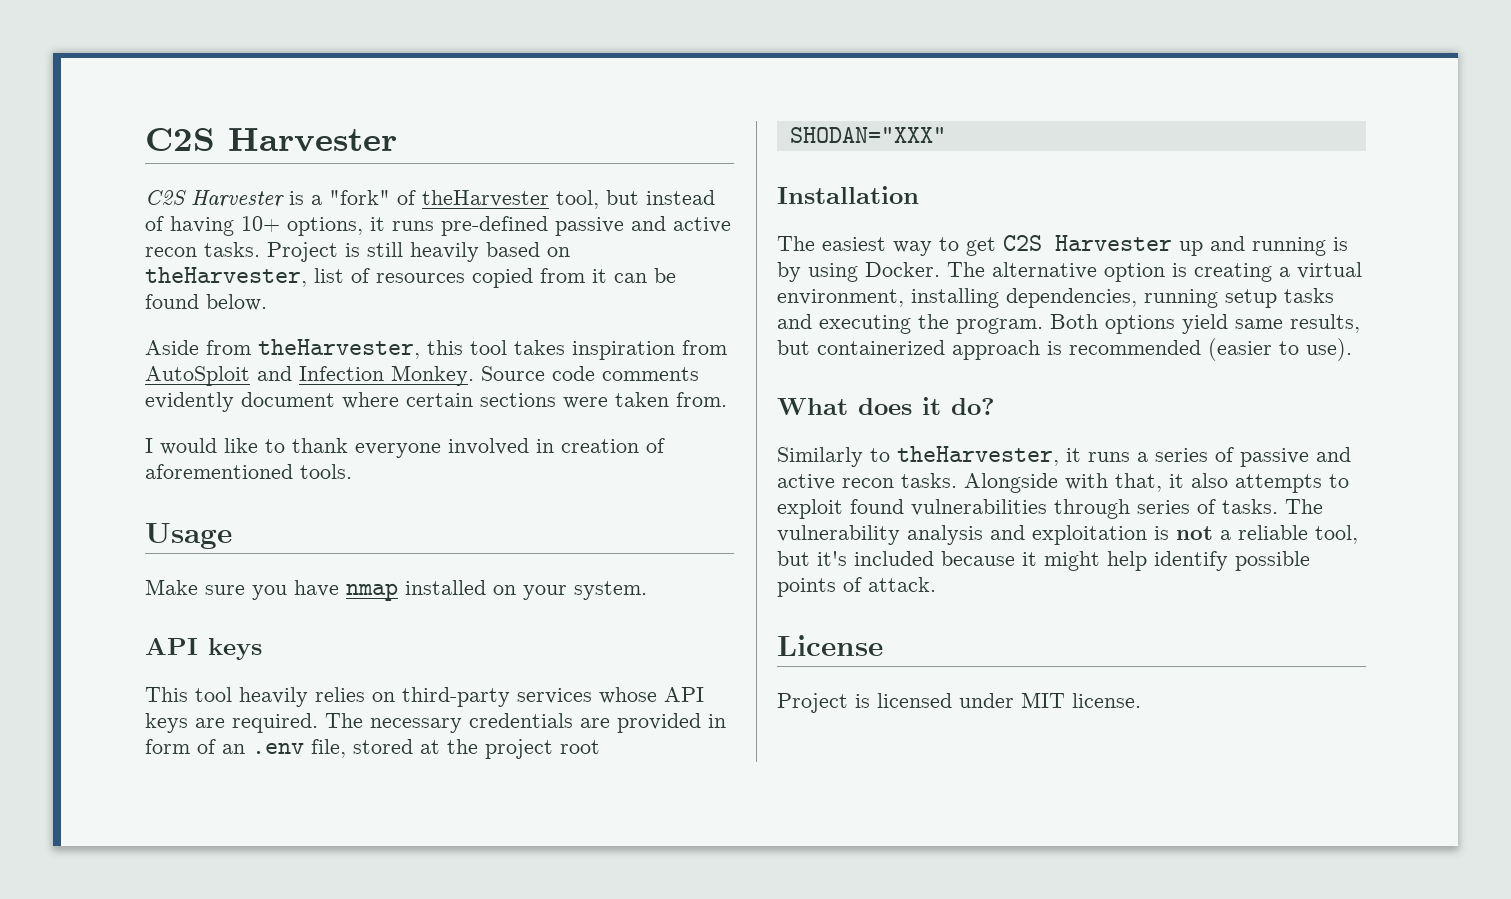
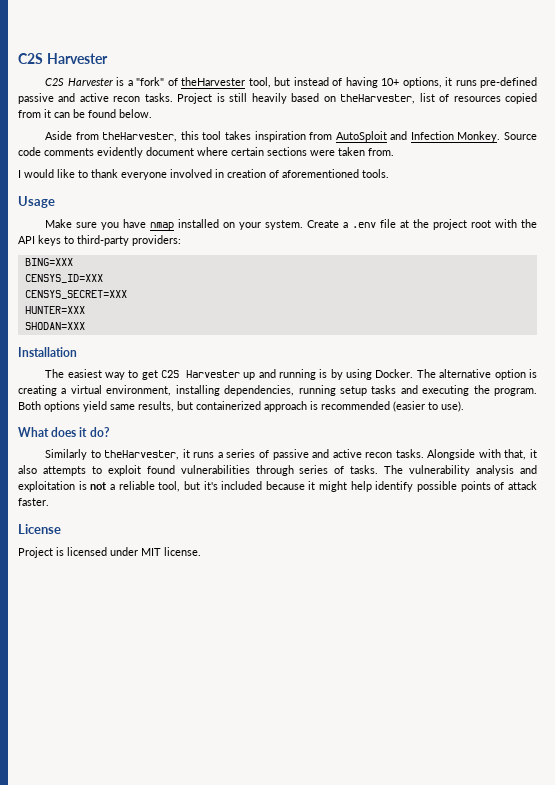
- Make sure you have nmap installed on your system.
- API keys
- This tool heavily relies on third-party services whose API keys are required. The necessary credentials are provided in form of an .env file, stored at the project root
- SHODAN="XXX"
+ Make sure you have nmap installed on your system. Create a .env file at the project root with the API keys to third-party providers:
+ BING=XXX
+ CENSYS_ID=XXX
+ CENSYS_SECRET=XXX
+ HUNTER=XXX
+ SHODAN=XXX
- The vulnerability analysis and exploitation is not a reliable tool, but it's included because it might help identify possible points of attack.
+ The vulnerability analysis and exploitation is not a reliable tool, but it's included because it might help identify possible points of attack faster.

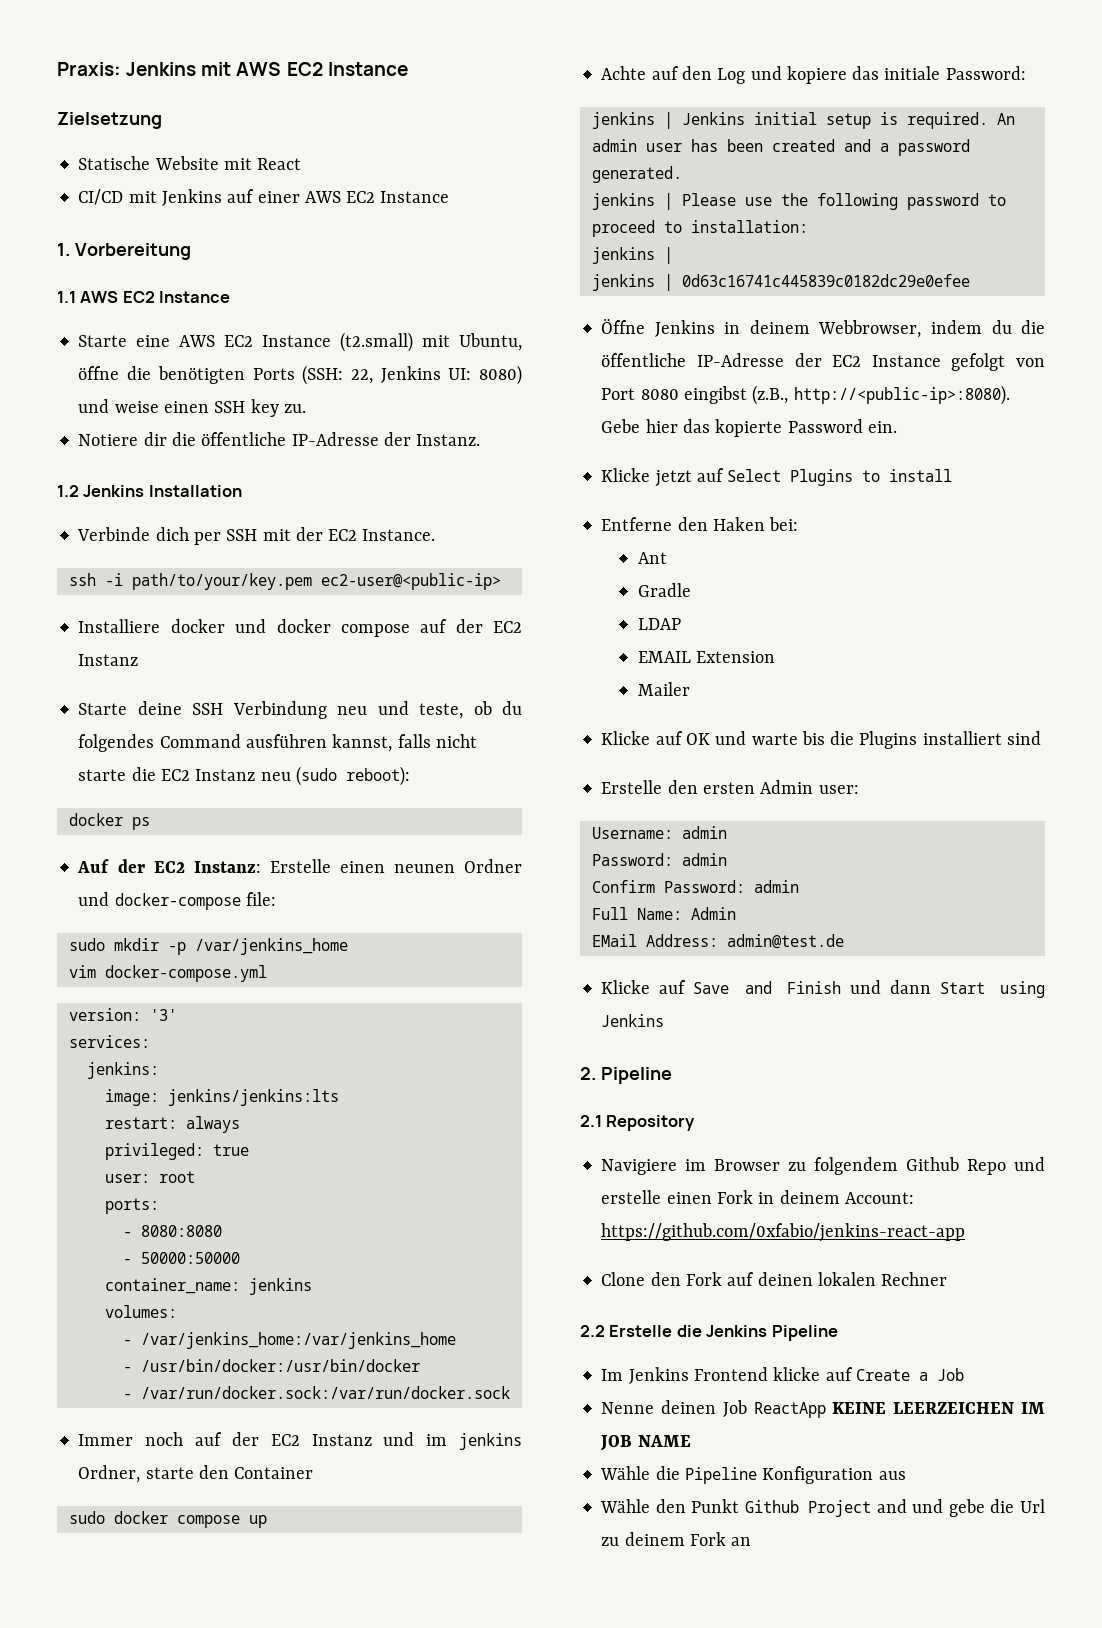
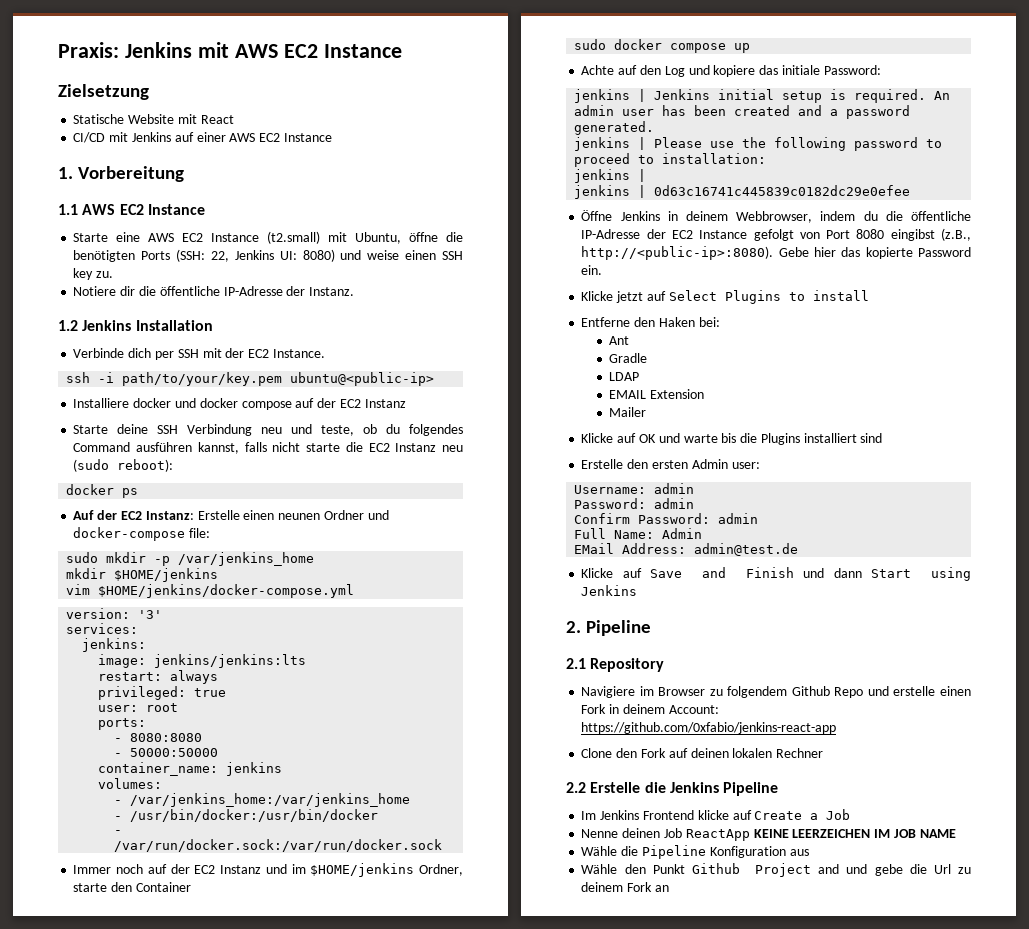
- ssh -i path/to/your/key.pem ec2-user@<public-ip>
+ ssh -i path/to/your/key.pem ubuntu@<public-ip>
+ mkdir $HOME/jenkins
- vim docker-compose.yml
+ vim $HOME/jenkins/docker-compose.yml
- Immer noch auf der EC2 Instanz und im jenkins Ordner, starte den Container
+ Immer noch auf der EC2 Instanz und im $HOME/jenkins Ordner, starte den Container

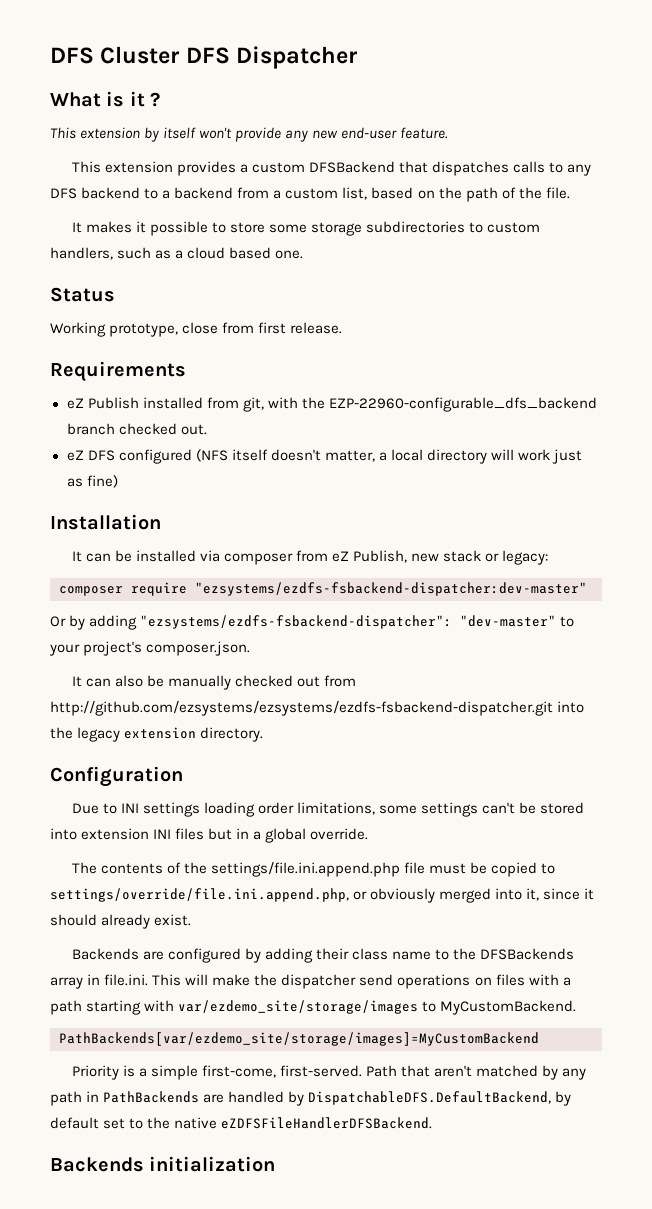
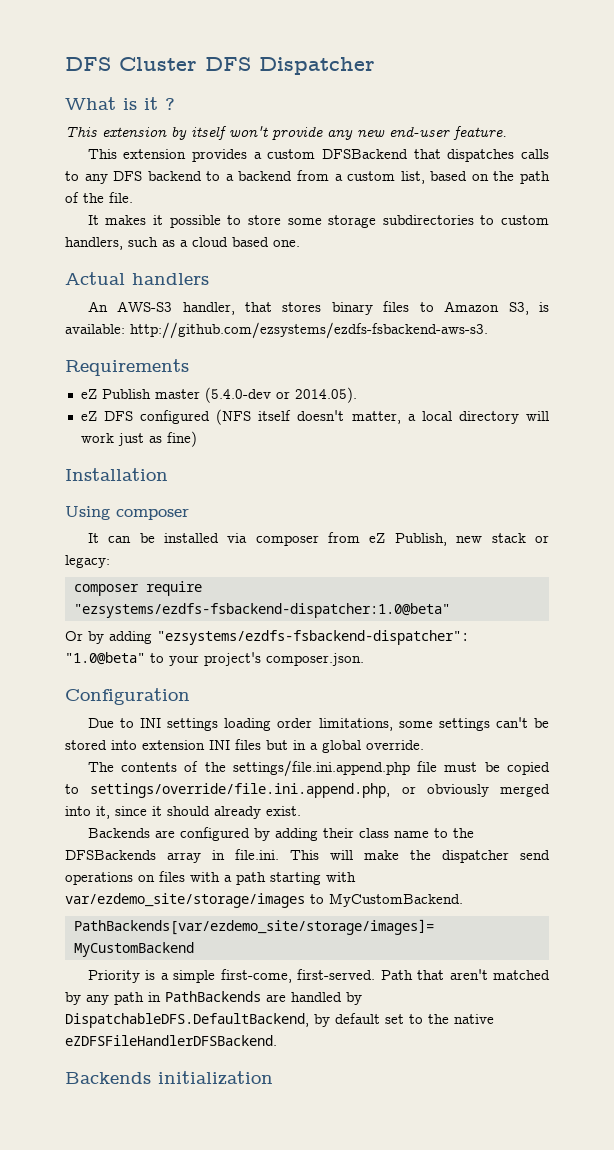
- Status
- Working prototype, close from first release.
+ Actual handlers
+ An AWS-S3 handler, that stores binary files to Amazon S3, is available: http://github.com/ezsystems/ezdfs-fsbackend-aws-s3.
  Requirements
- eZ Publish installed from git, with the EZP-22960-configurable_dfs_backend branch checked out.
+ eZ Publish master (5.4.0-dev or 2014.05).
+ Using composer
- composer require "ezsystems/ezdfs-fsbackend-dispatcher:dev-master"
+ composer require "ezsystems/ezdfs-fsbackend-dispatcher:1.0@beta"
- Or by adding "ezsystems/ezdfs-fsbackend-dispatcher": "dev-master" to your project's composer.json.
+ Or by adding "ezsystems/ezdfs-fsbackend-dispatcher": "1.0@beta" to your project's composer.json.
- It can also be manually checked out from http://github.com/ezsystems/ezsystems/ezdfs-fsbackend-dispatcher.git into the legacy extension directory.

▶ [Work item]: Which lines in the records contain the word "attack"? Copy each one.

▶ [Answer to the exercise]:
- The vulnerability analysis and exploitation is not a reliable tool, but it's included because it might help identify possible points of attack.
+ The vulnerability analysis and exploitation is not a reliable tool, but it's included because it might help identify possible points of attack faster.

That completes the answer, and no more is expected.